Data marketplace architecture

Introduction

Our client, one of the world’s leading providers of investment, advisory and risk management solutions, headquartered in New York City, has 70 offices in 30 countries and clients in 100 countries. They were looking to improve the performance of their home-grown data marketplace platform, with special regard to data onboarding speeds, to ensure the satisfaction of both inhouse and external customers upon the product’s launch.

The Challenge

Building data pipelines in a highly volatile infrastructure

HCLTech team carried out an analysis of the data pipelines of the client’s product and highlighted the following challenges:

During development, the client was dissatisfied with the time it took to onboard new datasets and make them usable on the platform
The underlying issue resulted in month-long delays before a dataset could be shared on the data marketplace
The lack of a standardized and streamlined integration strategy to ingest data from third-party datasets and the technical limitations of the legacy Sybase database
In addition, the data stewards needed to be proficient in Perl, Java, Python and Informatica PowerCenter to be able to onboard new datasets, which resulted in further delays

The Objective

Improve customer satisfaction through better product performance

The client wanted to design and implement a solution to improve the platform’s performance, ensuring customer satisfaction upon the product’s launch.
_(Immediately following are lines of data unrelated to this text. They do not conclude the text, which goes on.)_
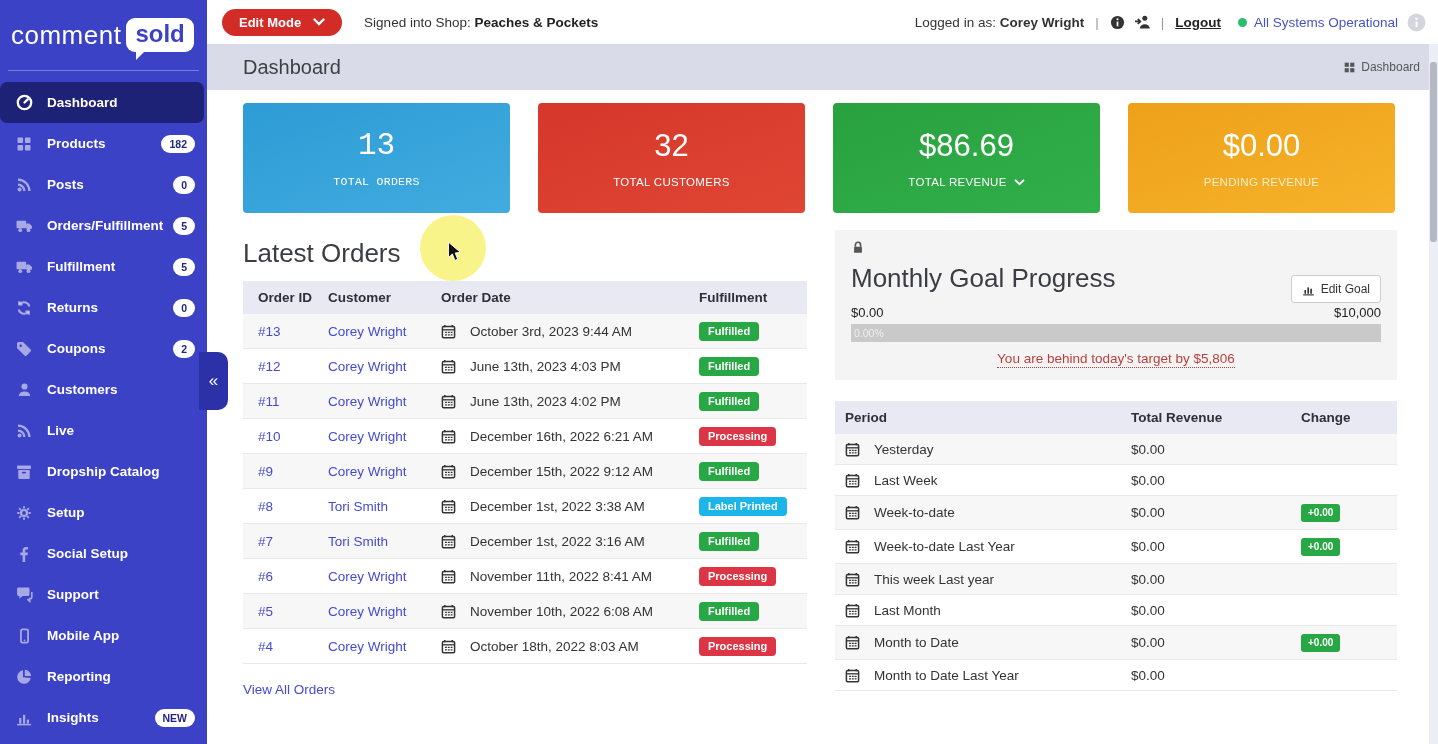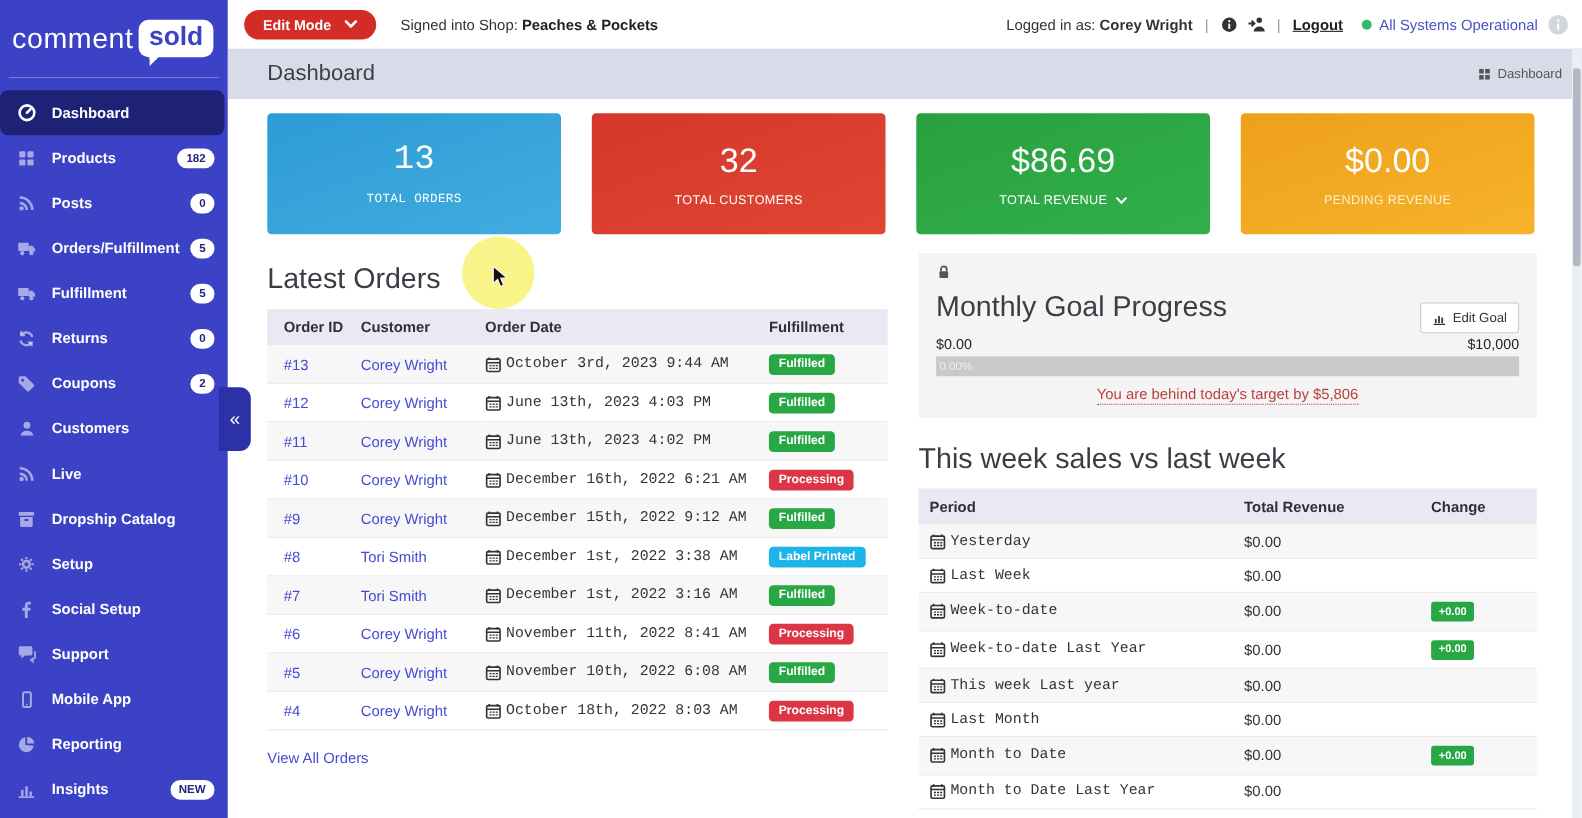--- a/index.html
+++ b/index.html
@@ -56,21 +56,21 @@
   .card-orange .lbl { color:#fdeec9; }
 
   .orders-sec { position:absolute; left:36px; top:148px; width:564px; }
   .sec-title { font-size:26px; color:#3c3c44; font-weight:400; }
   table { width:100%; border-collapse:collapse; font-size:13.5px; }
   thead th { background:#e8e9f3; text-align:left; padding:9px 0; color:#2f2f38; font-size:13.5px; }
   tbody td { padding:7.5px 0; border-bottom:1px solid #e9e9e9; color:#333; }
   tbody tr:nth-child(odd) { background:#f7f7f8; }
   .orders-table { margin-top:12px; }
   .orders-table th:first-child, .orders-table td:first-child { padding-left:15px; }
-  .cell-flex { display:flex; align-items:flex-start; gap:4px;font-family:Liberation Mono, monospace; }
+  .cell-flex { display:flex; align-items:flex-start; gap:14px; }
   a.tlink { color:#444ad1; text-decoration:none; cursor:pointer; }
   .status-badge { display:inline-block; color:#fff; font-size:11px; font-weight:bold; padding:3.5px 9px; border-radius:4px; background:#888;text-align:center; }
   .status-badge[data-status="Fulfilled"] { background:#28a745; }
   .status-badge[data-status="Processing"] { background:#dc3545; }
   .status-badge[data-status="Label Printed"] { background:#1cb5ea; }
   .view-all { display:inline-block; margin-top:18px; font-size:13.5px; color:#444ad1; text-decoration:none; cursor:pointer; }
 
   .right-col { position:absolute; left:628px; top:140px; width:562px; }
   .goal-panel { background:#f4f4f5; padding:10px 16px 14px; position:relative; }
   .goal-title { font-size:26px; color:#3c3c44; font-weight:400; margin-top:8px; }
@@ -621,21 +621,20 @@
       <div class="progress-track">
         <div class="progress-fill" style="width:0%"></div>
         <span class="progress-label">0.00%</span>
       </div>
       <div class="goal-warning">
         <span>You are behind today's target by $5,806</span>
       </div>
     </div>
 
     <div class="week-sec">
-      <div class="sec-title">This week sales vs last week</div>
       <table class="week-table">
         <colgroup>
             <col style="width:296px">
             <col style="width:170px">
             <col>
           </colgroup>
         <thead>
           <tr>
             <th>Period</th>
             <th>Total Revenue</th>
To enable faster data throughput, the client needed to shift from batch-based processing to a stream-based architecture. This change, however, would result in a substantial increase in the volume of data the system would need to accommodate
The system would need to parse 5-10GB XML files into relational tables and quickly process 300-400,000 small files

The Solution

Design and deploy a metadata-driven ingestion system

Our team designed the data architecture and setup, managed the ingestion and transformation setup and created a data sharing strategy to improve the platform’s performance.
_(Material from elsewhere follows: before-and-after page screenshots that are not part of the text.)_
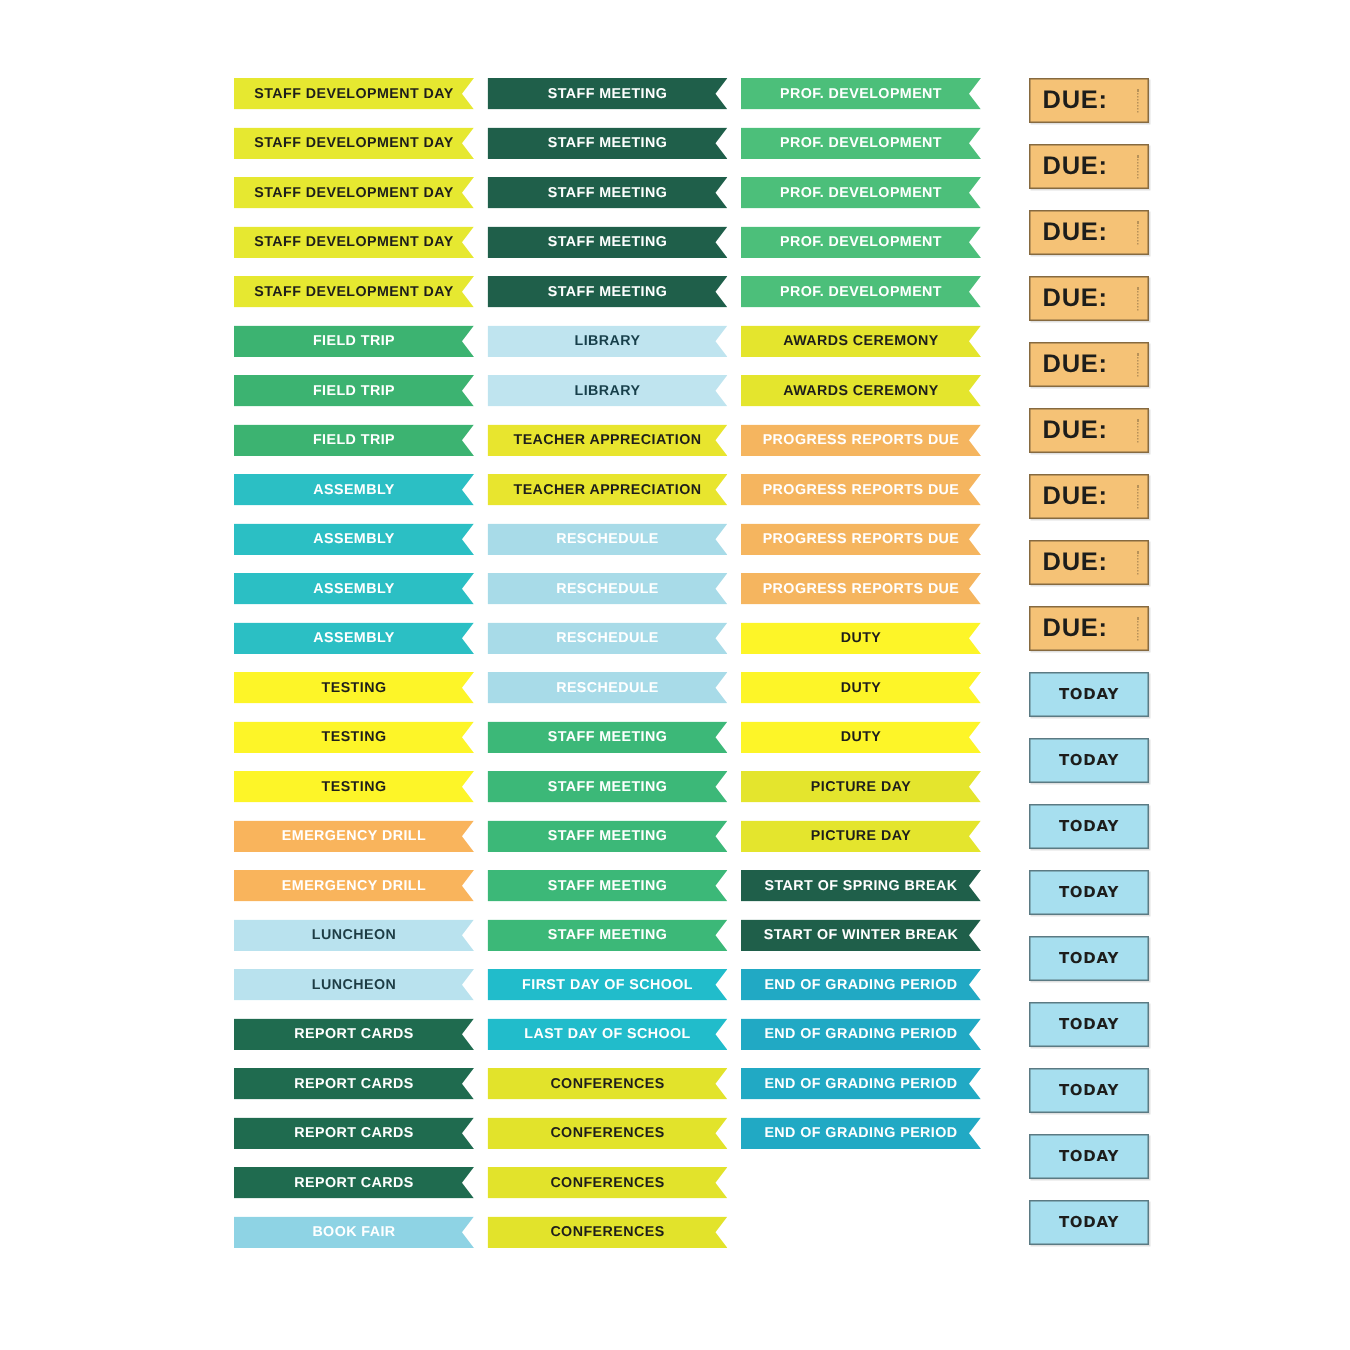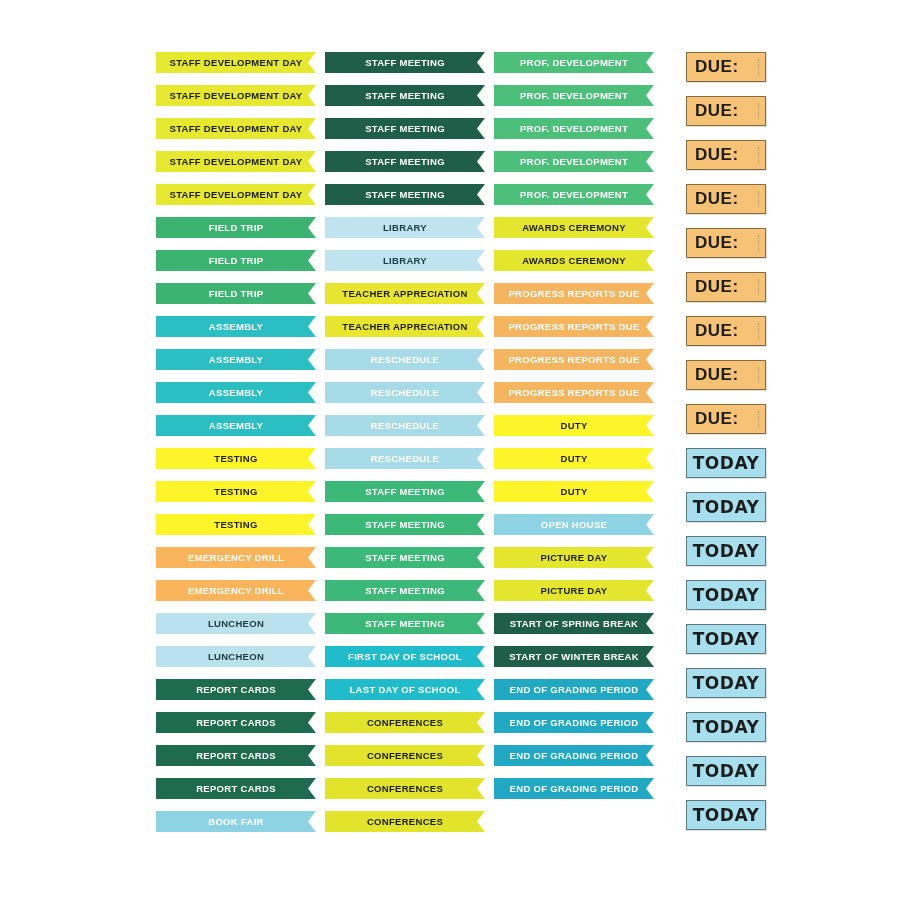--- a/index.html
+++ b/index.html
@@ -91,21 +91,21 @@
     clip-path: none;
     border: 1.5px solid rgba(0,0,0,0.45);
     justify-content: flex-start;
     padding-left: 8px;
     box-shadow: 1px 1px 0 rgba(0,0,0,0.12);
   }
   .column.c3 .label.today {
     justify-content: center;
     padding-left: 0;
     font-family: "DejaVu Sans", sans-serif;
-    font-size: 17px;
+    font-size: 10px;
   }
   .column.c3 .label .tick {
     position: absolute;
     right: 6px;
     top: 6px;
     bottom: 6px;
     width: 0;
     border-left: 1px dotted rgba(0,0,0,0.25);
   }
 </style>
@@ -178,21 +178,20 @@
           <div class="label" style="background: rgb(76, 191, 122); color: rgb(255, 255, 255);">PROF. DEVELOPMENT</div>
           <div class="label" style="background: rgb(228, 229, 45); color: rgb(29, 29, 27);">AWARDS CEREMONY</div>
           <div class="label" style="background: rgb(228, 229, 45); color: rgb(29, 29, 27);">AWARDS CEREMONY</div>
           <div class="label" style="background: rgb(245, 181, 95); color: rgb(255, 255, 255);">PROGRESS REPORTS DUE</div>
           <div class="label" style="background: rgb(245, 181, 95); color: rgb(255, 255, 255);">PROGRESS REPORTS DUE</div>
           <div class="label" style="background: rgb(245, 181, 95); color: rgb(255, 255, 255);">PROGRESS REPORTS DUE</div>
           <div class="label" style="background: rgb(245, 181, 95); color: rgb(255, 255, 255);">PROGRESS REPORTS DUE</div>
           <div class="label" style="background: rgb(253, 245, 40); color: rgb(29, 29, 27);">DUTY</div>
           <div class="label" style="background: rgb(253, 245, 40); color: rgb(29, 29, 27);">DUTY</div>
           <div class="label" style="background: rgb(253, 245, 40); color: rgb(29, 29, 27);">DUTY</div>
-          <div class="label" style="background: rgb(142, 211, 228); color: rgb(255, 255, 255);">OPEN HOUSE</div>
           <div class="label" style="background: rgb(228, 229, 45); color: rgb(29, 29, 27);">PICTURE DAY</div>
           <div class="label" style="background: rgb(228, 229, 45); color: rgb(29, 29, 27);">PICTURE DAY</div>
           <div class="label" style="background: rgb(31, 95, 74); color: rgb(255, 255, 255);">START OF SPRING BREAK</div>
           <div class="label" style="background: rgb(31, 95, 74); color: rgb(255, 255, 255);">START OF WINTER BREAK</div>
           <div class="label" style="background: rgb(33, 169, 196); color: rgb(255, 255, 255);">END OF GRADING PERIOD</div>
           <div class="label" style="background: rgb(33, 169, 196); color: rgb(255, 255, 255);">END OF GRADING PERIOD</div>
           <div class="label" style="background: rgb(33, 169, 196); color: rgb(255, 255, 255);">END OF GRADING PERIOD</div>
           <div class="label" style="background: rgb(33, 169, 196); color: rgb(255, 255, 255);">END OF GRADING PERIOD</div>
         </div>
         <div class="column c3">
The team replaced the outdated Sybase database with a system relying primarily on Snowflake and dbt
The data was loaded to Snowflake from the object store to the stage 0 raw layer to maximize the performance and leverage the capabilities of dbt to transform the data and to perform quality check operations
To lower the technical proficiency requirements of data stewardship, the team implemented a metadata-driven auto ingestion platform. With this platform, data stewards needed only to fill out metadata templates for the data to get picked up automatically by the framework
This strategy and system eliminated the need to interact with a database, ETL or orchestration tool, as the new framework automatically generated everything based on the metadata
The team constructed a data lake that would accommodate structured, unstructured or semi-structured data. This enabled our team to rapidly and efficiently access all data assets regardless of the format
The team achieved this using a Python-based backend, where the Python code was written to parse configuration and metadata files to automatically generate pipelines with stages for extraction, loading, transformation and data quality checks

The Impact

Faster insights via reduced data load times

The client received a highly performant, robust and modular solution for onboarding datasets. They can now onboard new datasets in days, rather than months. The new architecture enabled easier data consumption for the client's customers and granted them access to an isolated replica using Snowflake Data Exchange. While the client's legacy architecture had an average latency of three days with larger datasets, the new solution can now load close to 4TB of semi-structured XML data in a couple of hours.